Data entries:
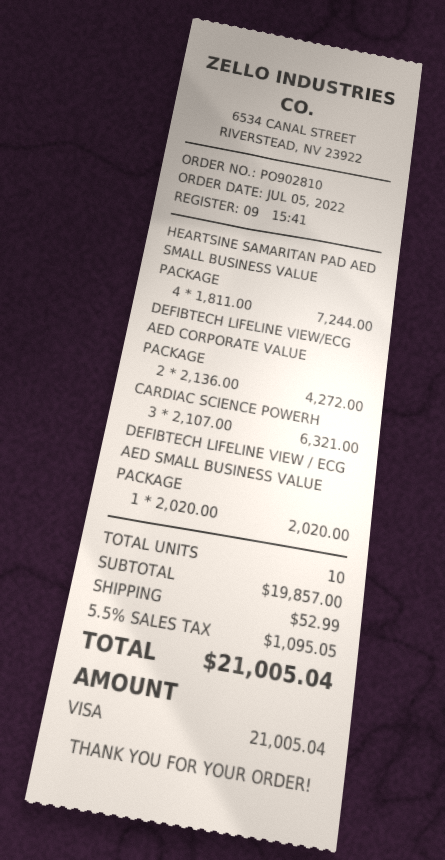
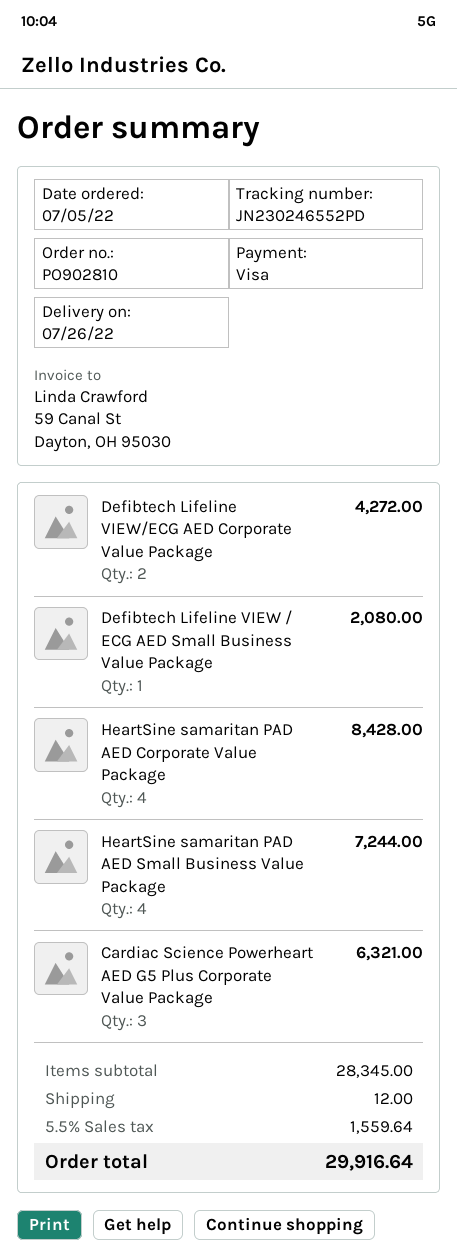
DEFIBTECH LIFELINE VIEW / ECG AED SMALL BUSINESS VALUE PACKAGE: 1 for 2020.00 -> 1 for 2080.00
HeartSine samaritan PAD AED Corporate Value Package: none -> 4 for 8428.00
subtotal: 19857.00 -> 28345.00
shipping: 52.99 -> 12.00
tax: 5.5% = 1095.05 -> 5.5% = 1559.64
total: 21005.04 -> 29916.64

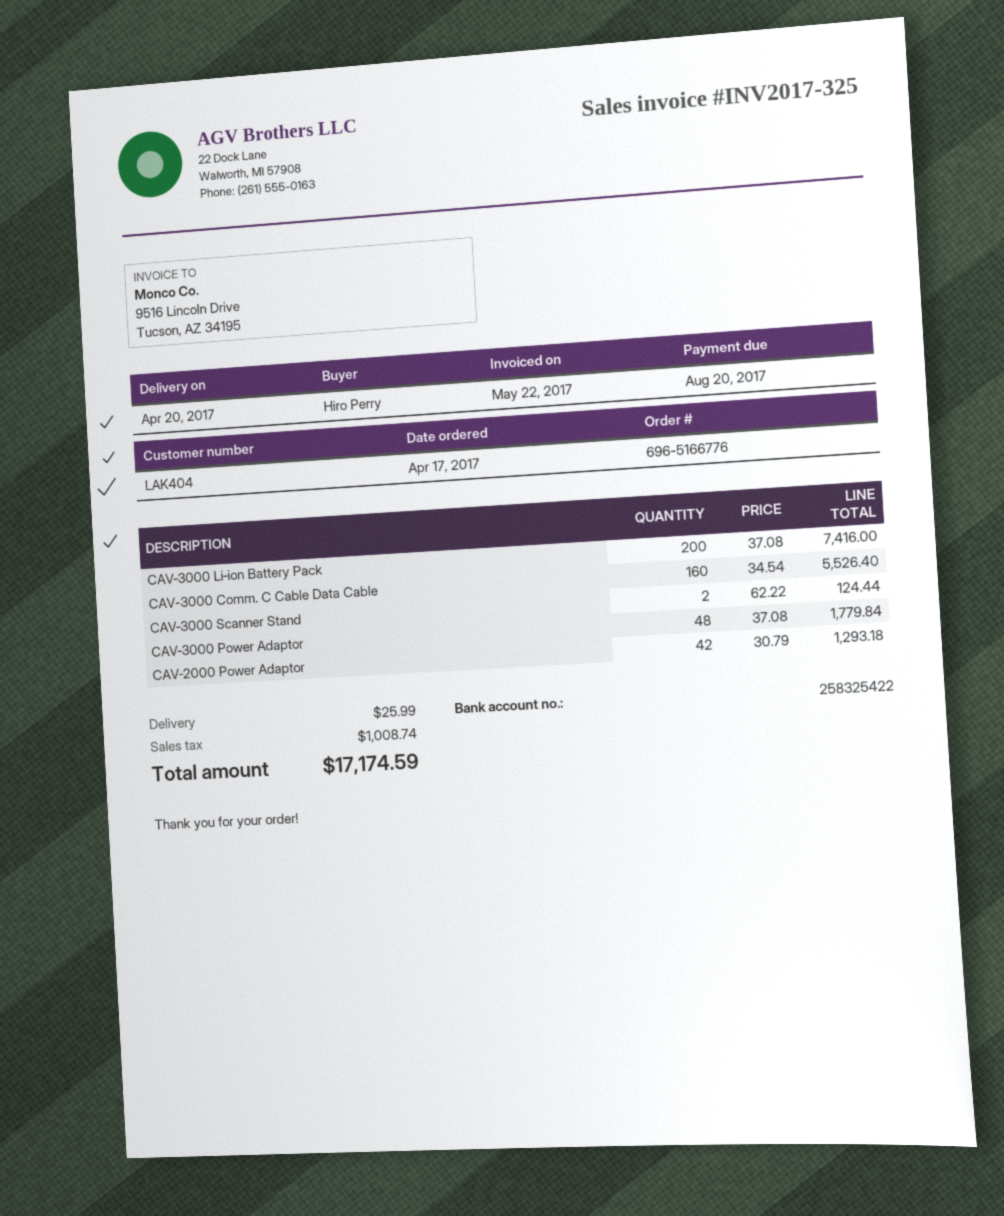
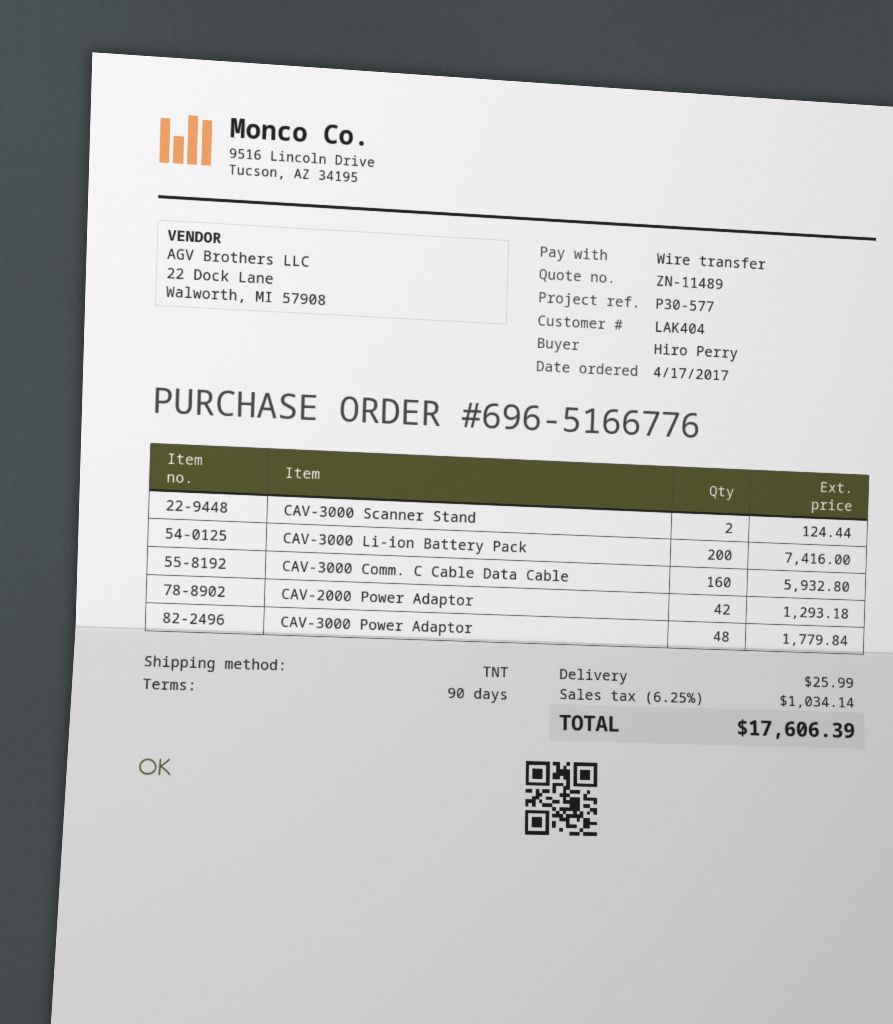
CAV-3000 Comm. C Cable Data Cable: 160 for 5526.40 -> 160 for 5932.80
tax: 1008.74 -> 1034.14
total: 17174.59 -> 17606.39

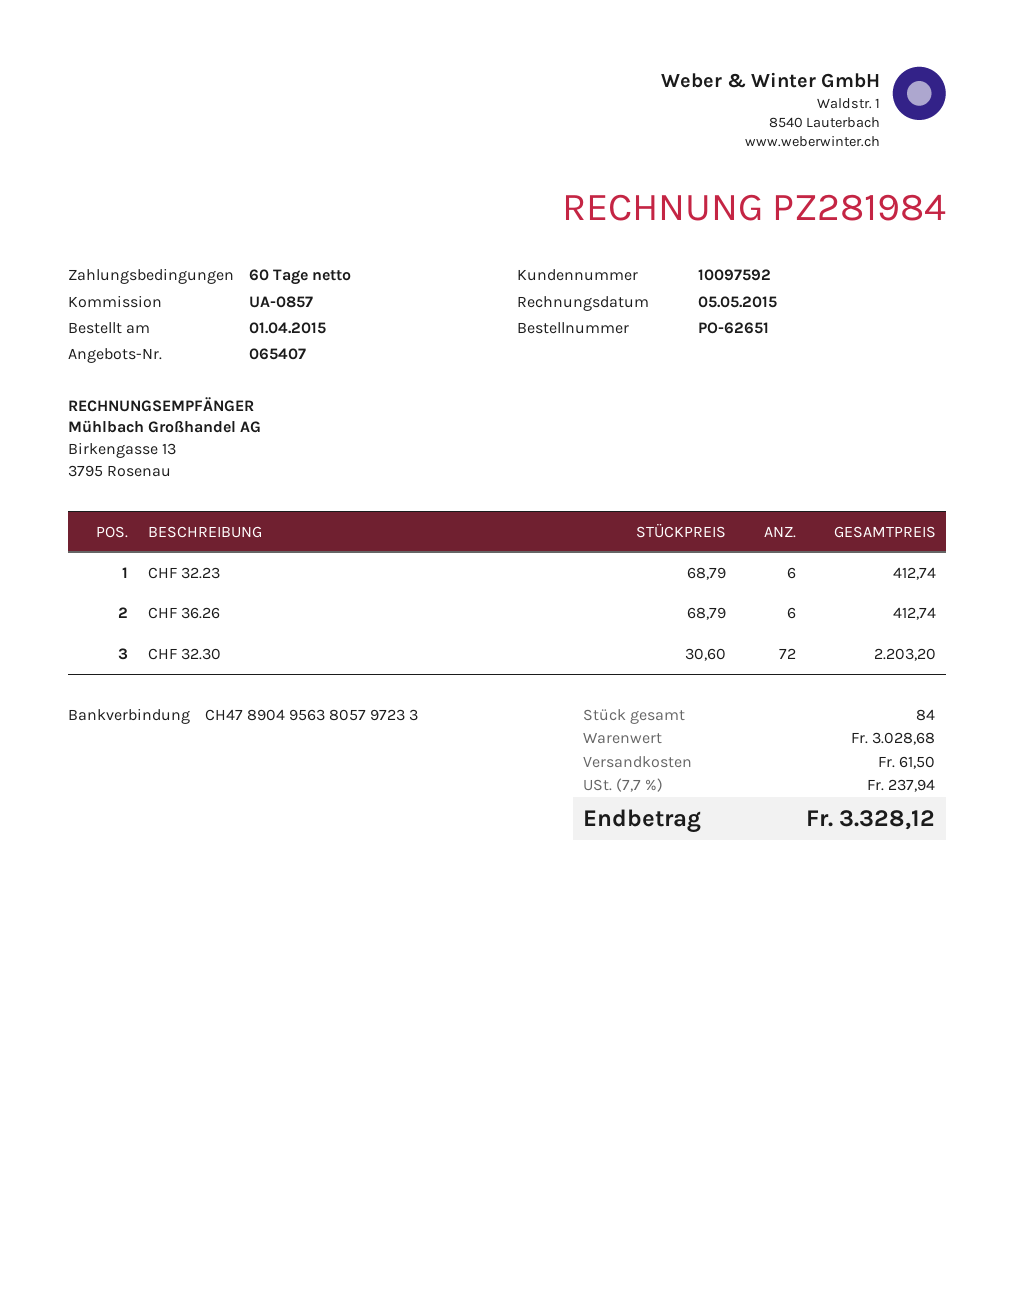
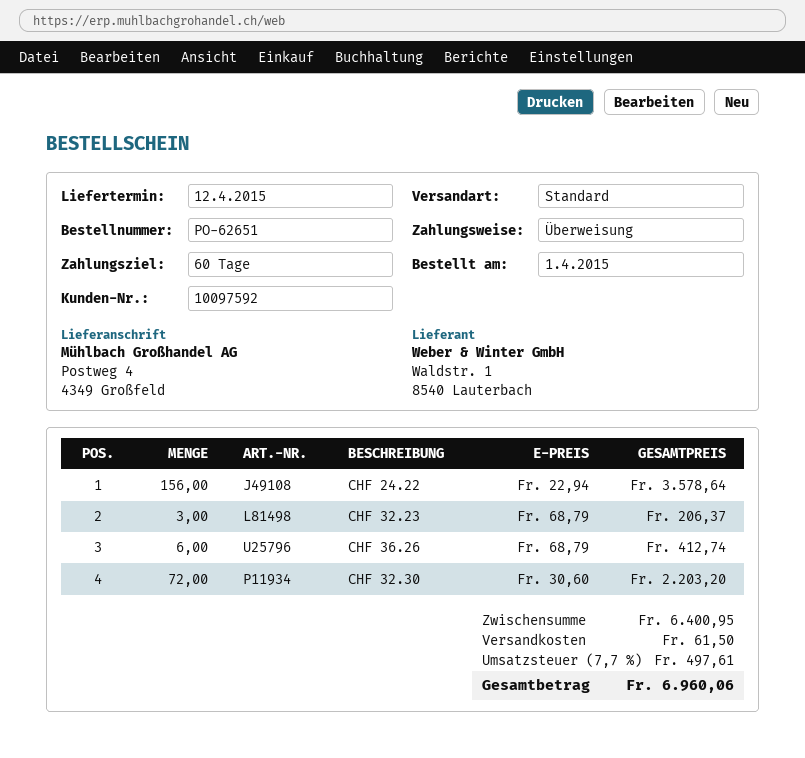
CHF 32.23: 6 x 68.79 = 412.74 -> 3 x 68.79 = 206.37
CHF 24.22: none -> 156 x 22.94 = 3578.64
subtotal: 3028.68 -> 6400.95
tax: 7.7% = 237.94 -> 7.7% = 497.61
total: 3328.12 -> 6960.06

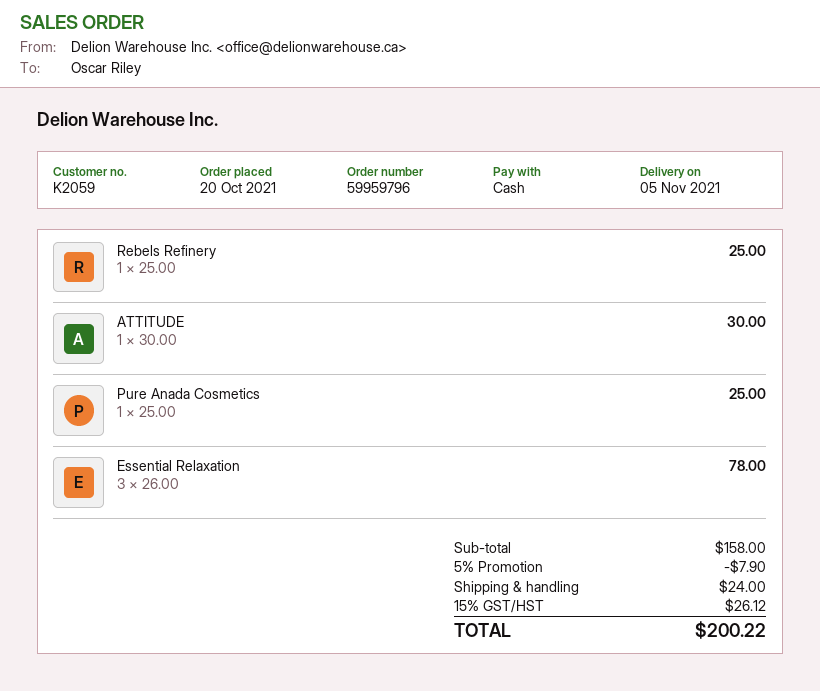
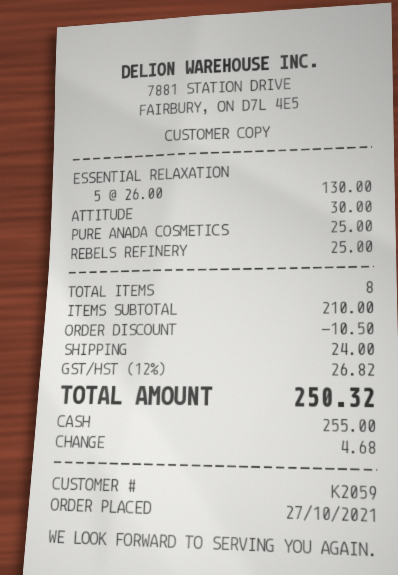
order date: 2021-10-20 -> 2021-10-27
Essential Relaxation: 3 x 26.00 = 78.00 -> 5 x 26.00 = 130.00
subtotal: 158.00 -> 210.00
discount: 7.90 -> 10.50
tax: 15% = 26.12 -> 12% = 26.82
total: 200.22 -> 250.32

[About this task] Above are the records; return the lines in them from the one with "CHF 24.22: none -> 156 x 22.94 = 3578.64" to the one with "Essential Relaxation: 3", inclusive, exactly and without images.

[Exercise answer]
CHF 24.22: none -> 156 x 22.94 = 3578.64
subtotal: 3028.68 -> 6400.95
tax: 7.7% = 237.94 -> 7.7% = 497.61
total: 3328.12 -> 6960.06

order date: 2021-10-20 -> 2021-10-27
Essential Relaxation: 3 x 26.00 = 78.00 -> 5 x 26.00 = 130.00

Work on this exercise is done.